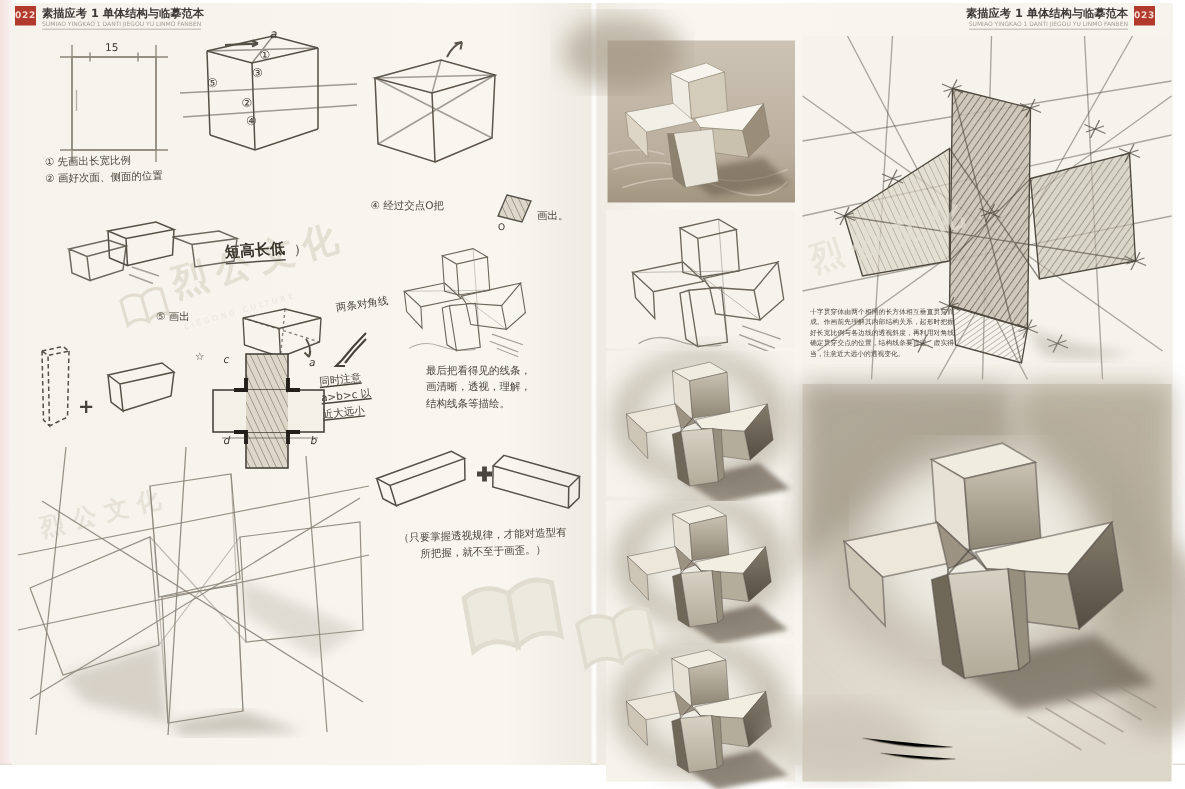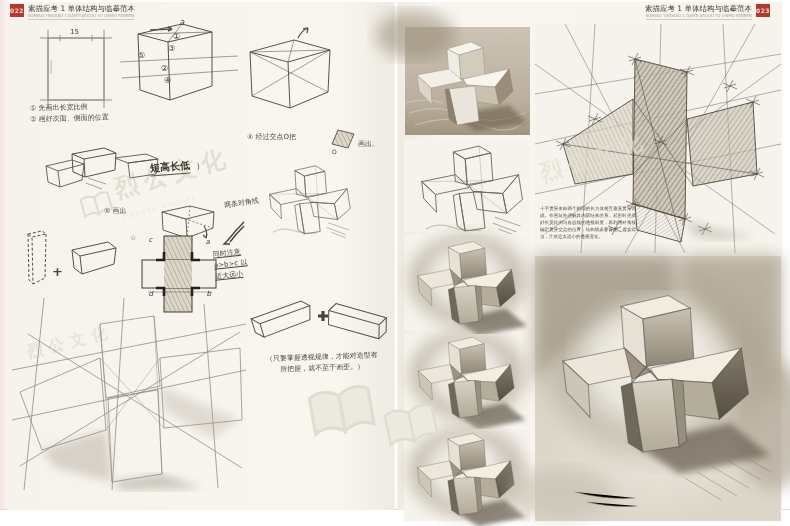--- a/index.html
+++ b/index.html
@@ -8,21 +8,21 @@
   .edge-left{position:absolute;left:0;top:0;width:8px;height:512px;background:linear-gradient(90deg,#f3e2e0,#faf3f1);}
   .page{position:absolute;top:2px;height:508px;background:#f8f5ef;}
   .page-left{left:8px;width:386px;background:linear-gradient(90deg,#f6f2ec,#f9f6f0 85%,#efebe3);}
   .page-right{left:398px;width:384px;background:linear-gradient(90deg,#efebe3,#f9f6f0 12%,#f7f4ee);}
   .gutter{position:absolute;left:392px;top:2px;width:8px;height:508px;background:linear-gradient(90deg,#e7e2da,#ffffff 50%,#e7e2da);}
   .bottom-margin{position:absolute;left:0;top:510px;width:790px;height:16px;background:#ffffff;box-shadow:0 -1px 0 #e3dfd7;}
 
   
   .pageno{position:absolute;width:14px;height:13px;background:#b23a2c;color:#f4d9d2;
           font-size:6px;font-weight:bold;text-align:center;line-height:13px;letter-spacing:.5px;}
-  .h-title{position:absolute;font-size:7.5px;font-weight:normal;color:#3c3a36;white-space:nowrap;}
+  .h-title{position:absolute;font-size:7.5px;font-weight:bold;color:#3c3a36;white-space:nowrap;}
   .h-sub{position:absolute;font-size:4px;color:#a39e96;white-space:nowrap;border-bottom:1px solid #cfcac1;padding-bottom:1px;}
 
   
   .note{position:absolute;font-size:7px;line-height:1.55;color:#4b463c;white-space:pre-line;}
   .lbl{position:absolute;color:#3d3831;}
   .emph{position:absolute;font-size:10px;font-weight:bold;color:#3a352c;border-bottom:1.5px solid #55504a;transform:rotate(-4deg);}
   .sk{position:absolute;}
   svg{display:block;overflow:visible;}
 
   
@@ -229,20 +229,23 @@
   <svg class="sk" style="left:322px;top:126px" width="26" height="22" viewBox="0 0 26 22">
     <path d="M8,2 L24,6 L18,20 L2,16 Z" fill="url(#hatchL)" stroke="#55504a" stroke-width=".9"></path>
   </svg>
   <div class="note" style="left:350px;top:137px">画出。</div>
   <span class="lbl" style="left:324px;top:146px;font-size:6px">O</span>
 
   <svg class="sk" style="left:252px;top:152px" width="95" height="90" viewBox="0 0 120 112">
     <use href="#cross-line"></use>
   </svg>
 
+  <div class="note" style="left:276px;top:240px;width:104px">最后把看得见的线条，
+画清晰，透视，理解，
+结构线条等描绘。</div>
 
   <svg class="sk" style="left:130px;top:230px" width="82" height="86" viewBox="0 0 82 86">
     <g stroke="#3f3a33" fill="none">
       <rect x="26" y="4" width="28" height="76" fill="url(#hatchL)" stroke-width="1"></rect>
       <rect x="4" y="28" width="74" height="28" fill="#f3f0e8" stroke-width="1"></rect>
       <rect x="26" y="28" width="28" height="28" fill="url(#hatchL)" stroke="none"></rect>
       <path d="M26,20 v8 h-8 M54,20 v8 h8 M26,64 v-8 h-8 M54,64 v-8 h8" stroke-width="2.6" stroke="#23201b"></path>
       <path d="M10,60 h64" stroke-opacity=".4"></path>
     </g>
   </svg>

==================================================

→ **Aim of the exercise**
Wherever "bottom" occurs in the records above, copy the line it sits in.

→ **Response**
   .bottom-margin{position:absolute;left:0;top:510px;width:790px;height:16px;background:#ffffff;box-shadow:0 -1px 0 #e3dfd7;}
   .h-sub{position:absolute;font-size:4px;color:#a39e96;white-space:nowrap;border-bottom:1px solid #cfcac1;padding-bottom:1px;}
   .emph{position:absolute;font-size:10px;font-weight:bold;color:#3a352c;border-bottom:1.5px solid #55504a;transform:rotate(-4deg);}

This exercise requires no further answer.